Timilsina Amit, Neupane Pabitra, Pandey Janaki, Subedi Aastha, Thapa Subash
Department of Gender Studies, Tribhuvan University, Kathmandu, Nepal.
Department of Public Health, University of Southern Denmark, Esbjerg, Denmark.
Dialogues Health. 2024 Jan 26;4:100171. doi: 10.1016/j.dialog.2024.100171. eCollection 2024 Jun.
Despite global progress in gender equality, still not every woman has access to safe and the highest quality health care. Visually impaired young adult women represent one of the most vulnerable groups with a poorer ability to access necessary healthcare services. This study aims to explore and comprehend the experiences of visually impaired young adult women in accessing healthcare services in Nepal.
A descriptive phenomenological study was conducted among 16 visually impaired women aged 20 to 35 years who had utilized healthcare services within the past 12 months. Face-to-face, in-depth interviews were conducted for data collection, and thematic analysis was conducted for data analysis.
Our study revealed a range of challenges faced by visually impaired young women that impeded their healthcare-seeking. These challenges included sexual harassment by male healthcare providers, disability-related stigma, financial difficulties, limited autonomy in decision-making, and a lack of disability-friendly healthcare facilities and services. Particularly, experiencing sexual harassment from male healthcare providers, coupled with underlying disability-related stigma, profoundly influenced the avoidance of healthcare. To navigate these challenges, some women sought support by having family members or friends accompany them or by requesting to be seen by a female healthcare provider. Nevertheless, financial dependence on families and women lacking employment and income led to a feeling of burden on the family, contributing to a reluctance among women to seek expensive healthcare. Social organization-based, collaborative efforts and peer support networks played a significant role in breaking down barriers and improving overall healthcare experiences.

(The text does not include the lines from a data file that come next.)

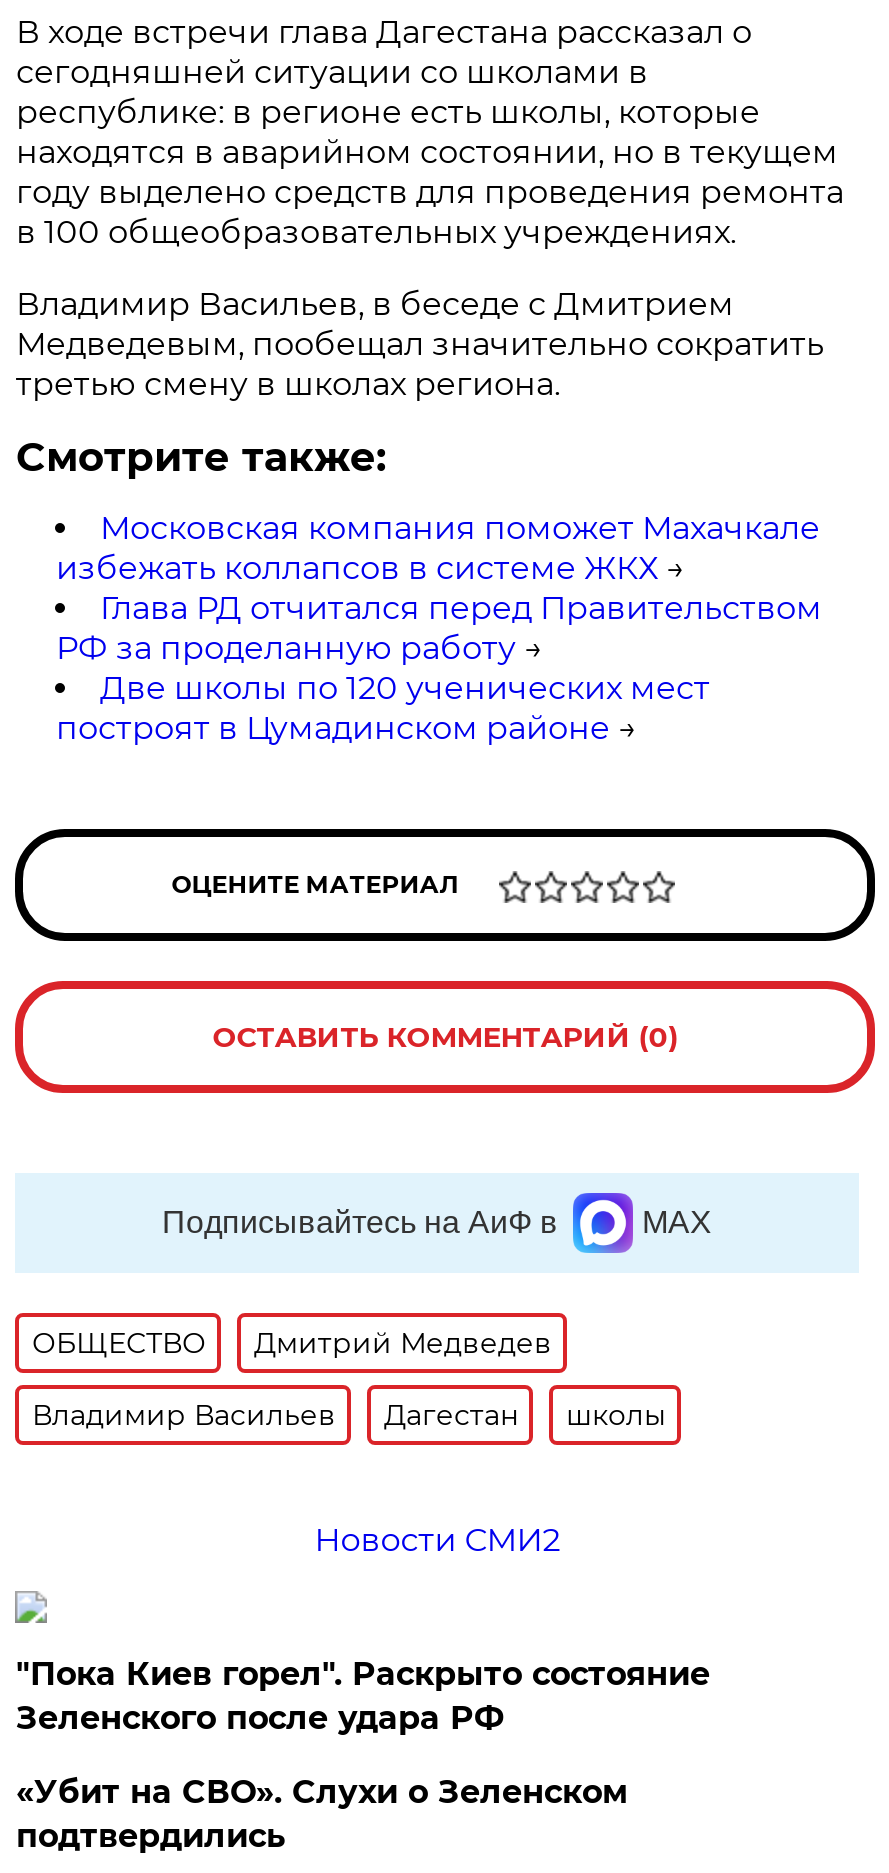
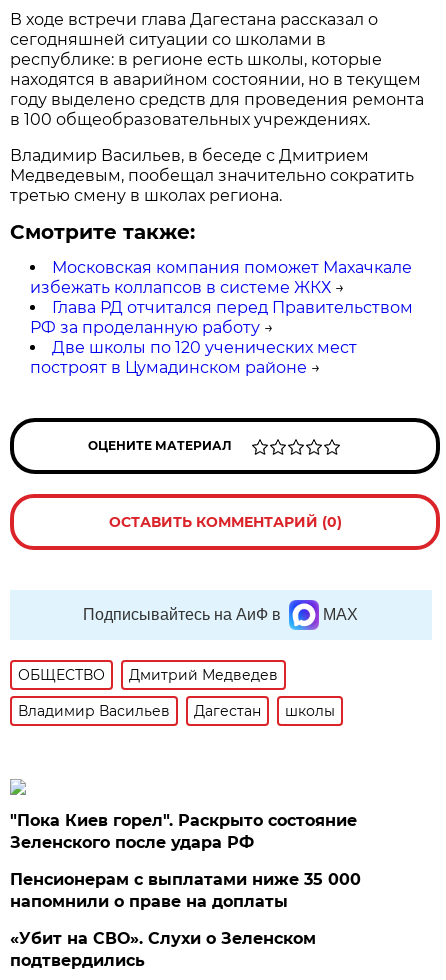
- Новости СМИ2

moved up: "Пока Киев горел". Раскрыто состояние | Зеленского после удара РФ

+ Пенсионерам с выплатами ниже 35 000
+ напомнили о праве на доплаты
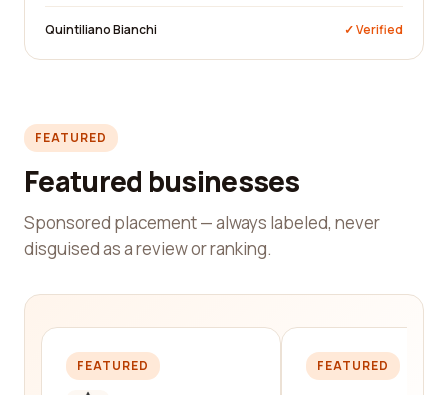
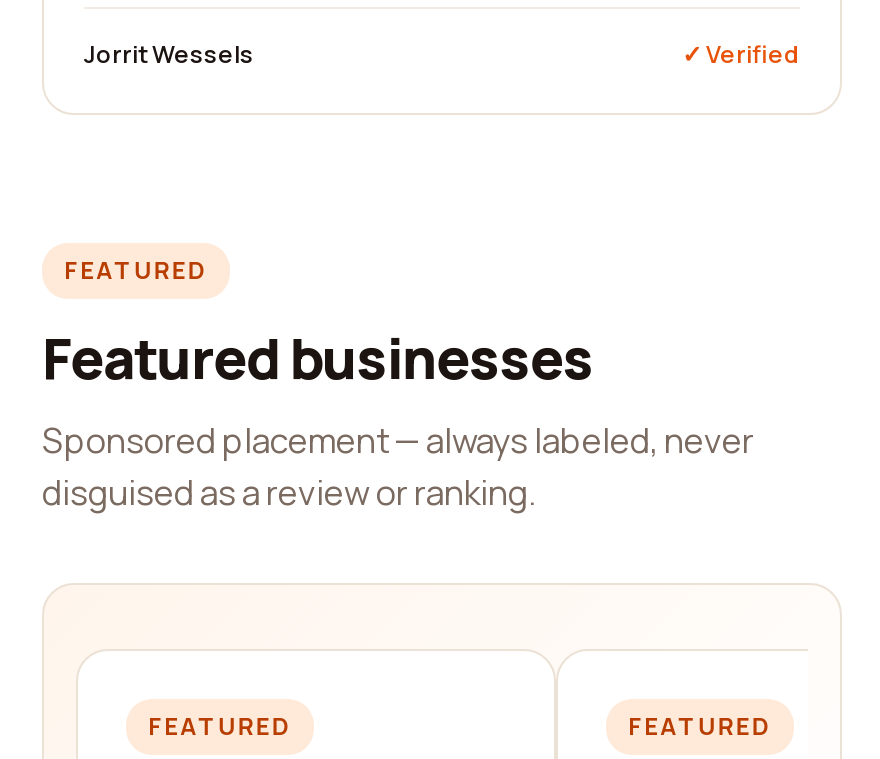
- Quintiliano Bianchi
+ Jorrit Wessels
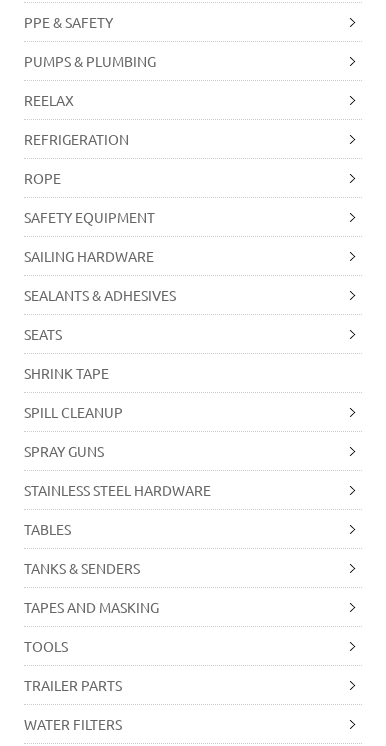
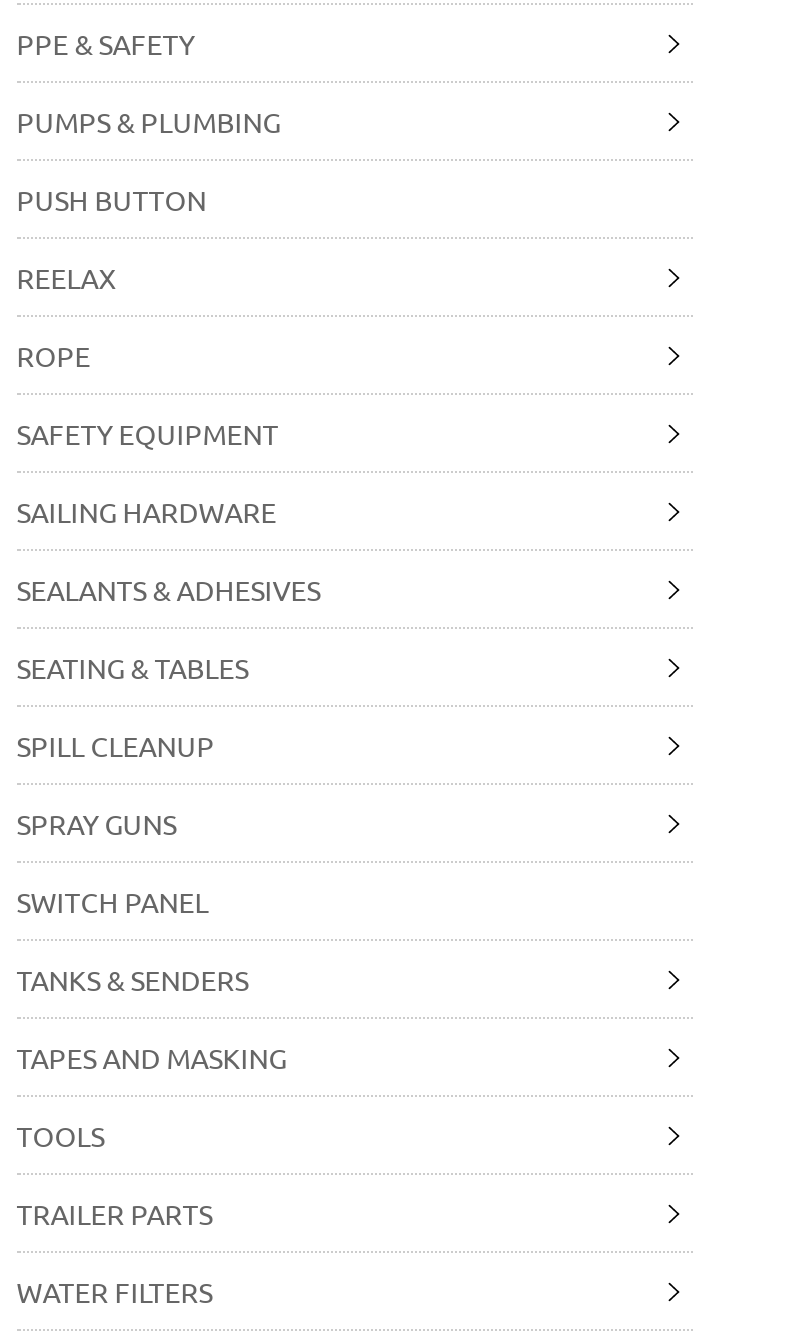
+ PUSH BUTTON

moved down: REELAX

- REFRIGERATION

- SEATS
- SHRINK TAPE
+ SEATING & TABLES

- STAINLESS STEEL HARDWARE
- TABLES
+ SWITCH PANEL
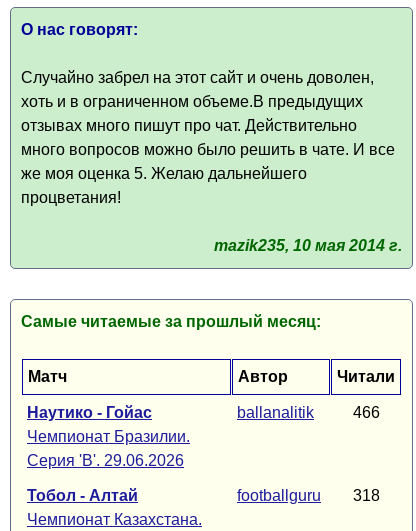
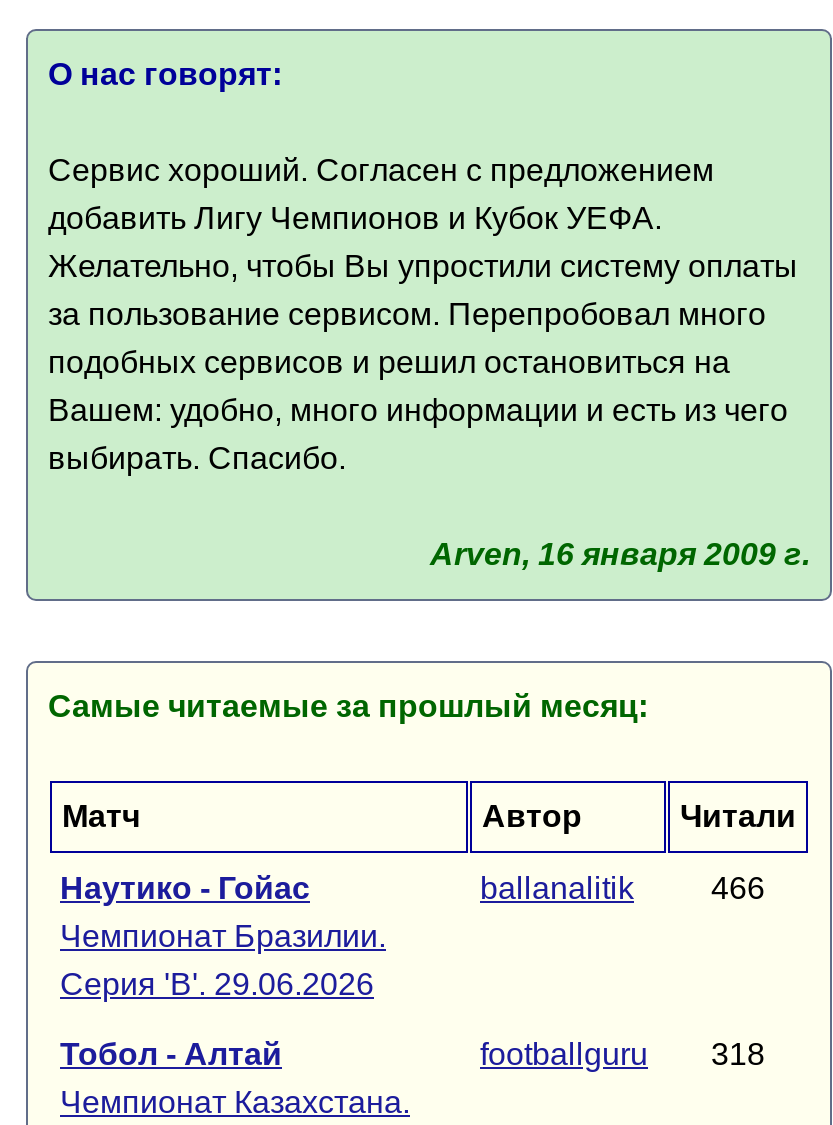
- Случайно забрел на этот сайт и очень доволен,
- хоть и в ограниченном объеме.В предыдущих
- отзывах много пишут про чат. Действительно
- много вопросов можно было решить в чате. И все
- же моя оценка 5. Желаю дальнейшего
- процветания!
+ Сервис хороший. Согласен с предложением
+ добавить Лигу Чемпионов и Кубок УЕФА.
+ Желательно, чтобы Вы упростили систему оплаты
+ за пользование сервисом. Перепробовал много
+ подобных сервисов и решил остановиться на
+ Вашем: удобно, много информации и есть из чего
+ выбирать. Спасибо.

- mazik235, 10 мая 2014 г.
+ Arven, 16 января 2009 г.
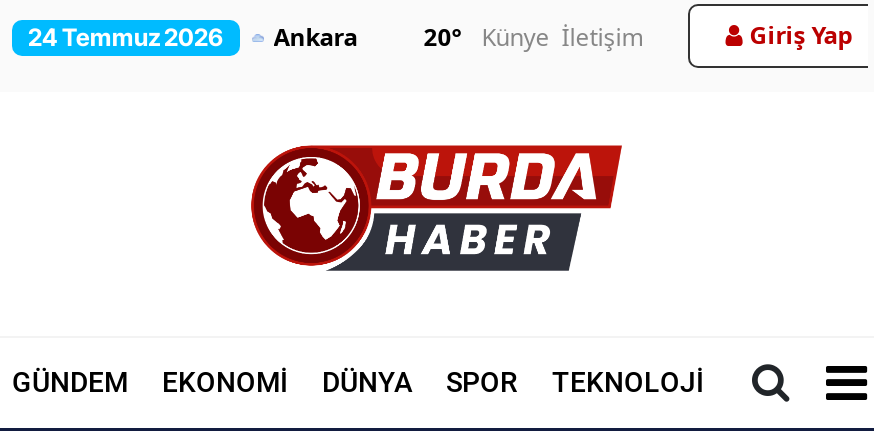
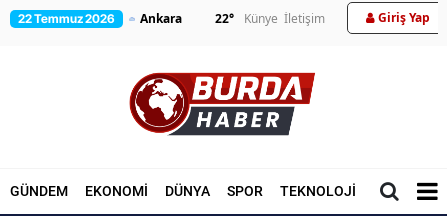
- 24 Temmuz 2026
+ 22 Temmuz 2026

- 20° Künye İletişim
+ 22° Künye İletişim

While integrating disability-friendly healthcare services and infrastructure is essential, fostering attitudinal and behavioral change-particularly among male healthcare providers-is more important to ensure safety for young women in healthcare settings. The implementation of anti-sexual harassment policies is imperative to ensure a safe and respectful environment. Community mobilizing and peer group-based programs can be tested for increasing visually impaired women's utilization of relevant healthcare services.
尽管全球在性别平等方面取得了进展,但并非每位女性都能获得安全且质量最高的医疗保健服务。视力受损的年轻成年女性是最弱势群体之一,她们获取必要医疗服务的能力较差。本研究旨在探索并理解尼泊尔视力受损的年轻成年女性在获取医疗服务方面的经历。
对16名年龄在20至35岁之间、在过去12个月内使用过医疗服务的视力受损女性进行了描述性现象学研究。通过面对面深入访谈收集数据,并进行主题分析以进行数据分析。
我们的研究揭示了视力受损年轻女性在寻求医疗保健时面临的一系列挑战。这些挑战包括男性医疗服务提供者的性骚扰、与残疾相关的耻辱感、经济困难、决策自主权有限以及缺乏对残疾人士友好的医疗设施和服务。特别是,遭受男性医疗服务提供者的性骚扰,再加上潜在的与残疾相关的耻辱感,对她们避免寻求医疗保健产生了深远影响。为了应对这些挑战,一些女性通过让家人或朋友陪同或要求由女性医疗服务提供者诊治来寻求支持。然而,对家庭的经济依赖以及女性缺乏就业和收入导致她们感到给家庭带来负担,这使得女性不愿寻求昂贵的医疗保健。基于社会组织的协作努力和同伴支持网络在打破障碍和改善整体医疗体验方面发挥了重要作用。
虽然整合对残疾人士友好的医疗服务和基础设施至关重要,但促进态度和行为的改变——尤其是在男性医疗服务提供者中——对于确保年轻女性在医疗环境中的安全更为重要。实施反性骚扰政策对于确保安全和尊重的环境至关重要。可以测试社区动员和基于同伴群体的项目,以提高视力受损女性对相关医疗服务的利用率。